Spotlight on Spurrier

Well, at least he didn't try to do what the Democrats in Washington did earlier in the week; Steve Spurrier didn't try to put a nice spin on an ugly loss.

"Obviously we threw the ball too much," Spurrier said the day after the Redskins' loss to Jacksonville. "Every time you lose and you throw more than you run, you throw too much. We didn't really plan on it going that way."

"Maybe sometimes I have more confidence in our passing attack than I should have," Spurrier said. "I've seen our guys throw and catch in practice pretty well. We see the coverages they're running, and we think we've got some good plays on, but we're not quite hitting the way I think we're capable.

"So maybe I need to temper my confidence."

Crossing the opponent up is one thing, this was another entirely. After calling about an equal number of runs and passes in Washington's three previous games—two of them wins—this one was all gun and no fun. It doesn't get much more lopsided in favor of the air game than the 15 runs vs. 54 passes (50 attempts and four sacks) that the Redskins ran on Sunday.

What made this even more curious was the fact that the Jags came into the game ranked among the league's worst run defenses, allowing an average of over 140 yards a game.

And, while the Redskins played catch up during the second half, you really can't point to that as a reason for the lopsided ratio of topside calls. After their opening drive, during which the Redskins scored a touchdown, they were either ahead or within a field goal the entire first half. Shane Matthews dropped back to pass on 18 of the 20 plays following his 20-yard touchdown pass to Rod Gardener in the first quarter.
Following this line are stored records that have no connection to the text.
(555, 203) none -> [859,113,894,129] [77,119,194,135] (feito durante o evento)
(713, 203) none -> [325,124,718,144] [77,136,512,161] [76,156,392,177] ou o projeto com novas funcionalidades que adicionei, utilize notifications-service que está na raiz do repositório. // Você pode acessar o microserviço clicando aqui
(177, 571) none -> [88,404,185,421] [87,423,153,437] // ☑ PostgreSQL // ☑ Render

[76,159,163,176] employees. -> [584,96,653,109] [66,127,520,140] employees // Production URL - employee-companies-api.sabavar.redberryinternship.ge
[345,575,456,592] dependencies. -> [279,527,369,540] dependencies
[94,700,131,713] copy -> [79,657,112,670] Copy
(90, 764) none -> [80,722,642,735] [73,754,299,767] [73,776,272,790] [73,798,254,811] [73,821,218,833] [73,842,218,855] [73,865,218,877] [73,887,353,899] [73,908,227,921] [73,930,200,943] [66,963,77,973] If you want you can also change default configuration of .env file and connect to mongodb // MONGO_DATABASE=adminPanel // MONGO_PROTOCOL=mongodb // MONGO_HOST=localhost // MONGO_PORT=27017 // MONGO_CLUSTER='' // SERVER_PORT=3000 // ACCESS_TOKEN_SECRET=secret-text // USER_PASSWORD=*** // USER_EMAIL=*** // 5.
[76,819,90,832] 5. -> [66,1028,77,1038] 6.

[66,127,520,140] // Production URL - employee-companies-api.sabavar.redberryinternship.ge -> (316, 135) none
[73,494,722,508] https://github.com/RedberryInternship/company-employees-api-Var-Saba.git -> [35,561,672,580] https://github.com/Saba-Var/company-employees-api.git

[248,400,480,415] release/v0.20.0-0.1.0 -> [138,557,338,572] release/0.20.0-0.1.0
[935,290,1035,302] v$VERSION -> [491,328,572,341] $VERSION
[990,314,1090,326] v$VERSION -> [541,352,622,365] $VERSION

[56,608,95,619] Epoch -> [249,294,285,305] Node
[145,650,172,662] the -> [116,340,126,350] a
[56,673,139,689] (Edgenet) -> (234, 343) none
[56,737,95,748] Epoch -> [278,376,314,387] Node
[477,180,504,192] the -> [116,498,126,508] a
So was it the fact that he was returning to Florida, the state where he enjoyed his legendary success as a player and a coach? Did he have a desire to show the fans in the Sunshine State the full scope of his offensive genius?

The Ballcoach dismissed such assertions with an unconvincing "No, I don't think that had anything to do with it.

When all else fails in explaining away a questionable game plan, blame the weather. The unusual thing here was that the coach was saying that the weather was too good.

"What did have something to do with it was what a beautiful night it was. We've had such perfect weather to throw the ball, it's unbelievable," said Spurrier.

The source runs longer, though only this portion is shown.